CosmoSim is a simulator for gravitational lensing.
The singular isothermal ellipsoid is a simple example of a non-spherical source.
The dimensionless projected surface-mass density $\kappa$ is given as \begin{equation} \kappa(\xi_1,\xi_2)=\frac{\sqrt{f}\xi_0}{2\sqrt{\xi_1^2+f^2\xi_2^2}}, \end{equation} where the axis ratio $f$ obeys $0\lt f\le1$ and $\xi_0$ is a constant parameter related to the total mass (analogous to the Einstein radius $R_E$).

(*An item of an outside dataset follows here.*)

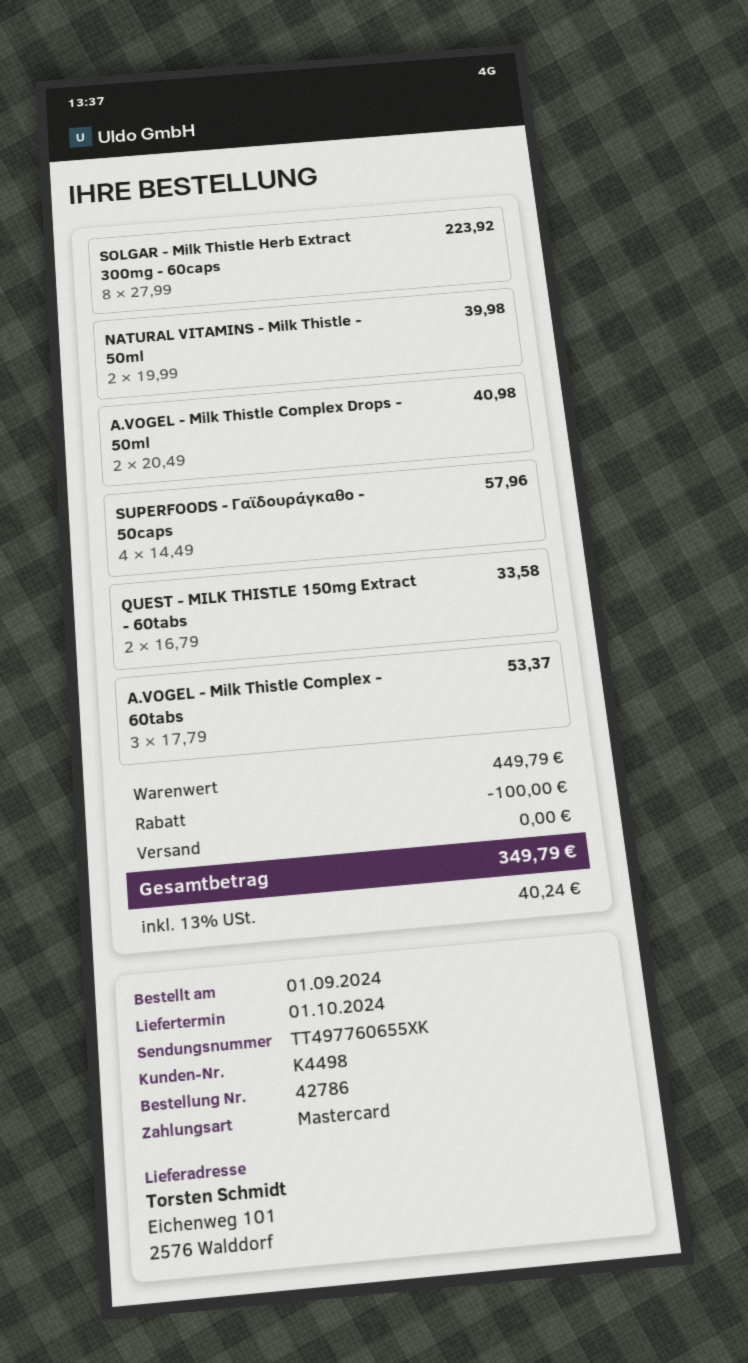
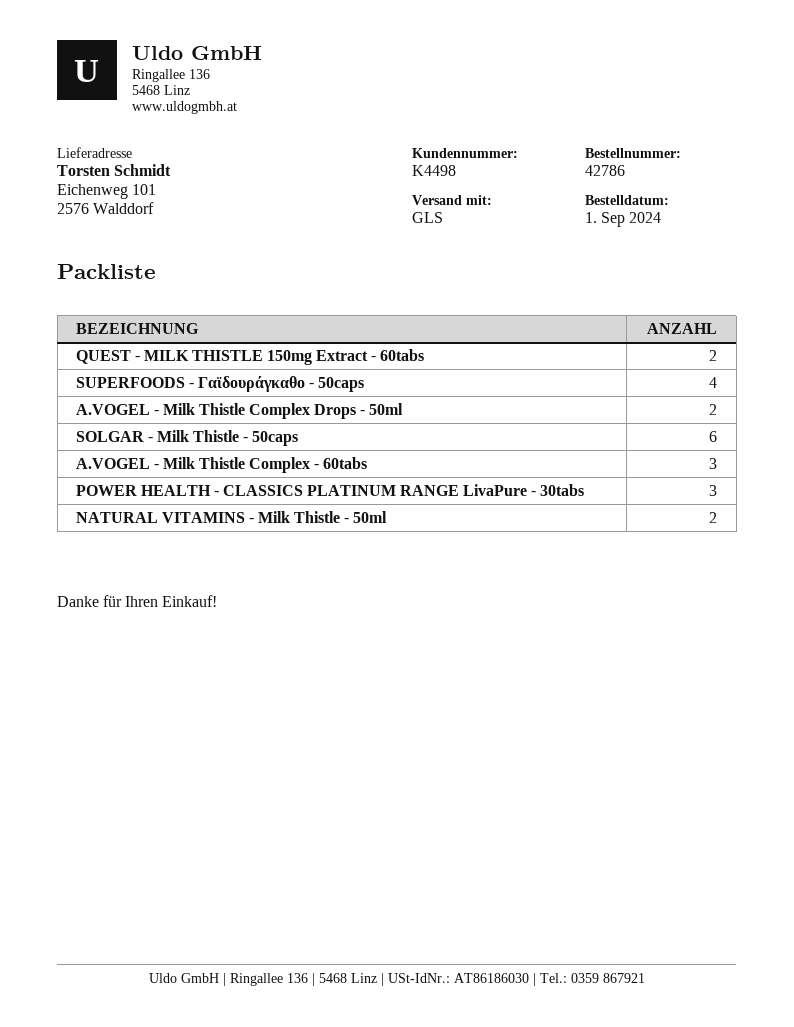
SOLGAR - Milk Thistle Herb Extract 300mg - 60caps: 8 -> none
SOLGAR - Milk Thistle - 50caps: none -> 6
POWER HEALTH - CLASSICS PLATINUM RANGE LivaPure - 30tabs: none -> 3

Remark The relationship between $\kappa$ and the lens potential $\psi^{\mathrm{R}}$ is \begin{equation} \kappa(\xi_1,\xi_2) = \frac12D_L^2\left( \psi_{\xi_1\xi_1}^{\mathrm{R}}(\xi_1,\xi_2) + \psi_{\xi_2\xi_2}^{\mathrm{R}}(\xi_1,\xi_2) \right) \end{equation} where $\psi^{\mathrm{R}}$ is defined in Lens Potential.
Remark Note that the normalization is chosen such that the mass inside an elliptical iso-density contour for fixed $\Sigma$ is independent of the axis ratio $f$.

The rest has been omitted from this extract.